I am different from ordinary people.
I drink from the Great Mother’s breasts.
It’s the American way to be on purpose 24/7. We’ve all been installed with that monkey on our back that constantly chatters “Never stop applying yourself and you could get a hot car, a hot wife, a righteous buzz, a big house. Global empire, even.” Put another 200 billion dollars into this war and you’ll have all the cheap oil you’ll need so you can get that Hummer and be another Arnold. Think how powerful you’ll feel rumblin’ down the road blowing all that black Persian gold out of your car’s exhaust pipe. How lucky to live in the land of “I got mine.” Just put those blinders on and stay on purpose.
Okay, if you suck up the world’s resources there may be a lot of guys without jobs who sit around in a Jihadist funk all day dreaming up ways to waste a few of us (They’ve got to have a purpose too.) but that’s why we spend 106,000 dollars per year per American on our military— so we can pretend we’re immune to the consequences of our actions.

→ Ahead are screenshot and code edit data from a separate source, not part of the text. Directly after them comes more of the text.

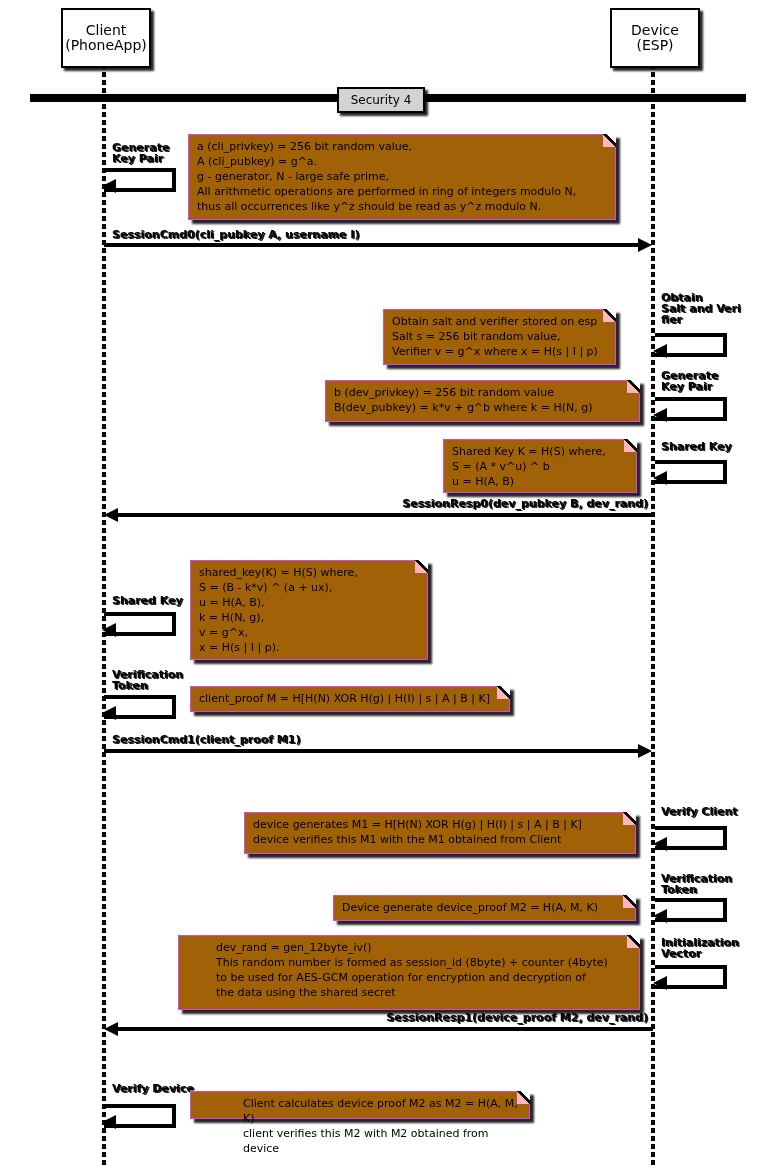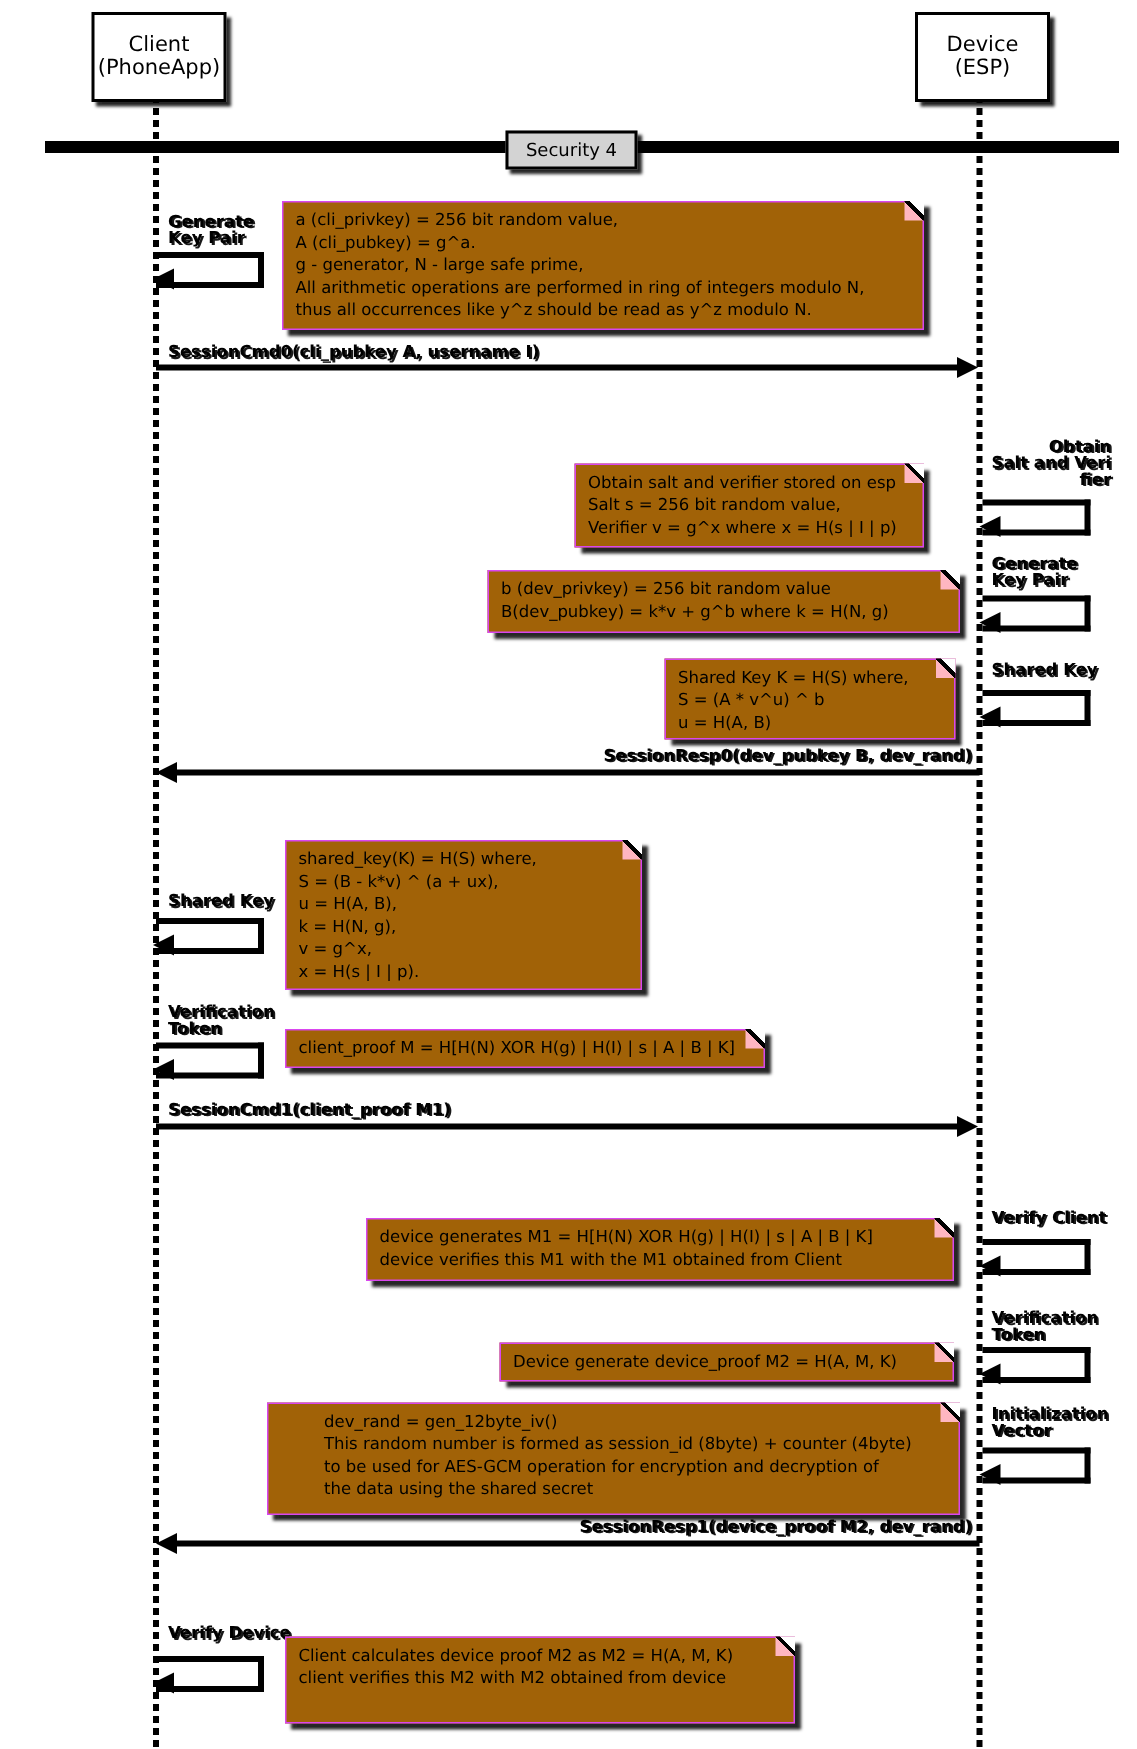--- a/index.html
+++ b/index.html
@@ -75,21 +75,21 @@
 A (cli_pubkey) = g^a.
 g - generator, N - large safe prime,
 All arithmetic operations are performed in ring of integers modulo N,
 thus all occurrences like y^z should be read as y^z modulo N.</div>
   </div>
 
   <div class="mlabel" style="left:112px;top:228px;">SessionCmd0(cli_pubkey A, username I)</div>
   <div class="msg-line" style="left:104px;top:243px;width:536px;"></div>
   <span class="head-r" style="left:638px;top:238px;"></span>
 
-  <div class="llabel" style="left:661px;top:292px;text-align:right;">Obtain
+  <div class="llabel" style="left:661px;top:292px;">Obtain
 Salt and Veri
 fier</div>
   <div class="loop" style="left:655px;top:333px;">
     <span class="loop-head"></span>
   </div>
   <div class="note" style="left:383px;top:309px;width:233px;height:56px;">
     <span class="fold"></span>
     <div class="note-text">Obtain salt and verifier stored on esp
 Salt s = 256 bit random value,
 Verifier v  = g^x where x = H(s | I | p)</div>
@@ -183,19 +183,19 @@
   </div>
 
   <div class="mlabel" style="right:110px;top:1011px;">SessionResp1(device_proof M2, dev_rand)</div>
   <div class="msg-line" style="left:116px;top:1027px;width:537px;"></div>
   <span class="head-l" style="left:104px;top:1022px;"></span>
 
   <div class="llabel" style="left:112px;top:1083px;">Verify Device</div>
   <div class="loop" style="left:104px;top:1104px;">
     <span class="loop-head"></span>
   </div>
-  <div class="note" style="left:190px;top:1091px;width:340px;height:58px;">
+  <div class="note" style="left:190px;top:1091px;width:340px;height:28px;padding-left:44px;">
     <span class="fold"></span>
     <div class="note-text">Client calculates device proof M2 as M2 = H(A, M, K)
 client verifies this M2 with M2 obtained from device</div>
   </div>
 
 </div>
 
 </body></html>

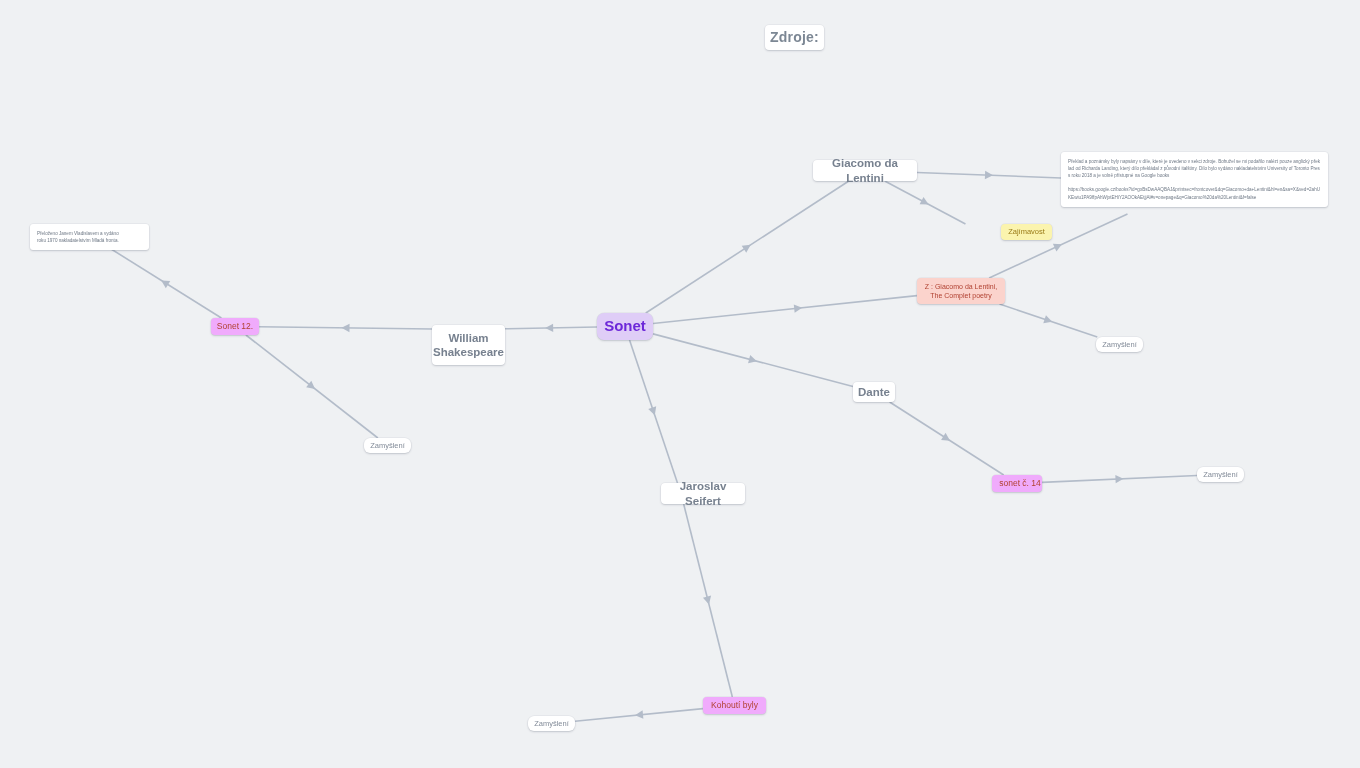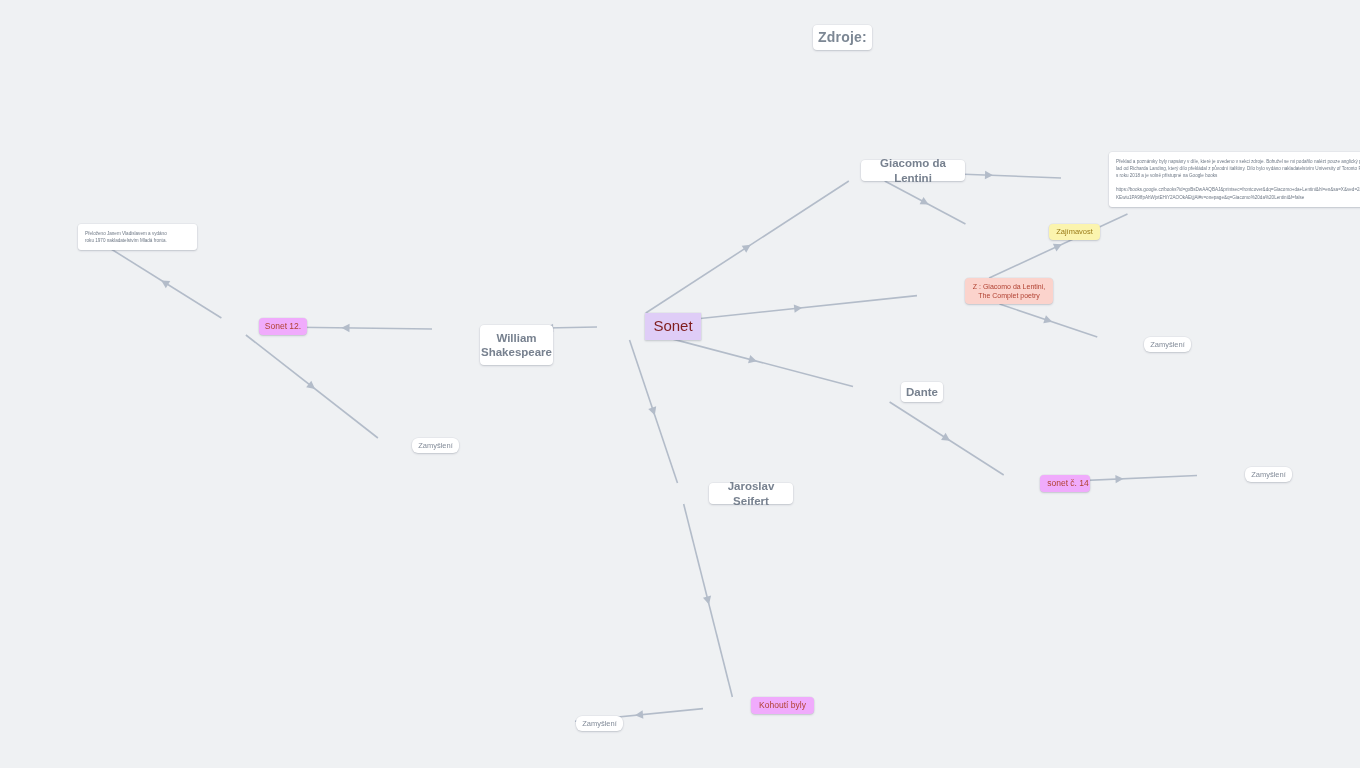--- a/index.html
+++ b/index.html
@@ -30,35 +30,34 @@
     box-sizing: border-box;
     display: flex;
     align-items: center;
     justify-content: center;
     text-align: center;
     border-radius: 4px;
     box-shadow: 0 1px 2px rgba(60,70,85,0.22), 0 0 0 0.5px rgba(120,130,145,0.10);
     white-space: pre-line;
     line-height: 1.25;
     user-select: none;
-    margin-left: 48px;
   }
   .n-title {
     background: #ffffff;
     color: #7c8794;
     font-size: 14px;
     font-weight: bold;
     letter-spacing: 0.2px;
   }
   .n-root {
     background: #dfcdf7;
-    color: #7f1d1d;
+    color: #6d28d9;
     font-size: 15px;
-    font-weight: normal;
-    border-radius: 0;
+    font-weight: bold;
+    border-radius: 7px;
   }
   .n-plain-big {
     background: #ffffff;
     color: #77818f;
     font-size: 11.5px;
     font-weight: bold;
   }
   .n-small {
     background: #ffffff;
     color: #838c99;

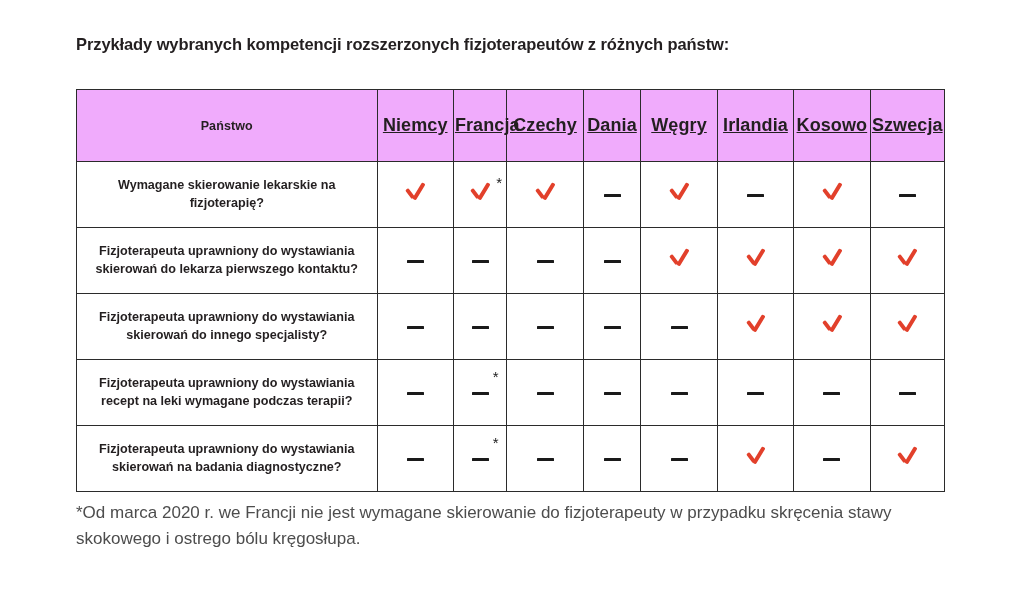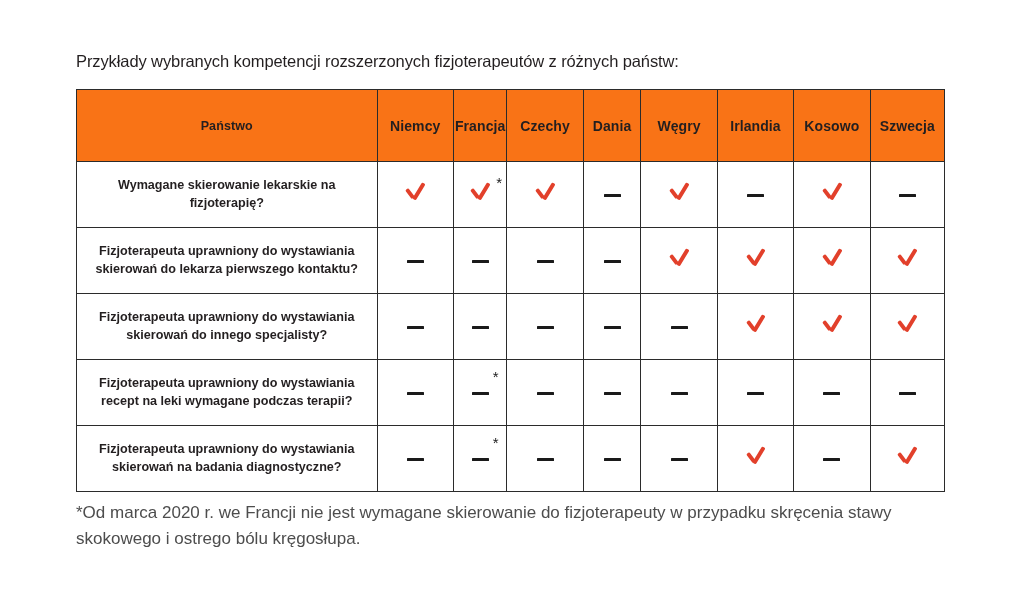--- a/index.html
+++ b/index.html
@@ -16,51 +16,52 @@
   }
   .page {
     position: relative;
     width: 1023px;
     height: 614px;
     box-sizing: border-box;
   }
   .title {
     position: absolute;
     left: 76px;
-    top: 52px;
+    top: 35px;
     font-size: 16.5px;
-    font-weight: normal;
+    font-weight: bold;
     letter-spacing: -0.1px;
     color: #231f20;
     white-space: nowrap;
   }
   table.comp {
     position: absolute;
     left: 76px;
     top: 89px;
     width: 869px;
     border-collapse: collapse;
     table-layout: fixed;
   }
   table.comp th, table.comp td {
     border: 1.6px solid #2b2b2b;
     box-sizing: border-box;
   }
   thead th {
-    background: #f97316;
+    background: #f0abfc;
     height: 72px;
     font-size: 12.5px;
     font-weight: bold;
     color: #231f20;
     text-align: center;
     vertical-align: middle;
     letter-spacing: 0.1px;
   }
   thead th.country-head {
-    font-size: 14px;
+    font-size: 18px;
+    text-decoration: underline;
   }
   tbody td.rowlabel {
     height: 66px;
     font-size: 12.6px;
     font-weight: bold;
     line-height: 1.42;
     text-align: center;
     vertical-align: middle;
     padding: 4px 16px;
     color: #231f20;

But even if we keep a few terrorists at bay we’ve still shot ourselves in the collective foot. Our massive federal debt drives the interest rates up so we can’t buy that hot car or that big house (or any house) after all. The myriad multi-purposes of “our great purpose” in America have become cross-purposes.
Desire leads us down the primrose path of fleeting satisfaction, perpetual frustration, denial, exhaustion, disappointment and confusion. We holler over and over again “Support our troops!” as we send thousands to their deaths and fifty thousand (and counting) to be maimed. But, hey, get tough, Sparky. Americans know that that’s the price of freedom. That’s why we’re the greatest country in the world.
True, our administration lied to get us in this war and our Congress and our corporate media backed the lie and then claimed ignorance of the facts while filtering out all contradictory info but tolerance of misinformation (disseminated for a higher purpose, of course) is also the price of freedom (or at least the price of politics and business as they know it). And the 150,000+ Iraqi’s that have died? How many times do I have to say it? Price of freedom.
Dr. Robert Hare on his “Psychopathy Checklist” includes the inability to feel remorse, a grossly inflated view of oneself, a pronounced indifference to the suffering of others and a pattern of deceitful behavior as bullet points for “the compleat psychopath”. It also sound like the basic requirements for today’s government-approved patriot. Or perhaps just the resume of your typical All-American go-getter. For those that believe the end justifies the means, suppression of empathy is just a sign of moral strength not an indicator of ethical compromise. Maybe we need a higher purpose than “the higher purpose.” Maybe the highest purpose of all is purposelessness. An American company urges you to “Obey your thirst.” and drink their soda. But maybe it’s time to question the authority of our conditioned thirsts and “drink from the Great Mother’s breasts.”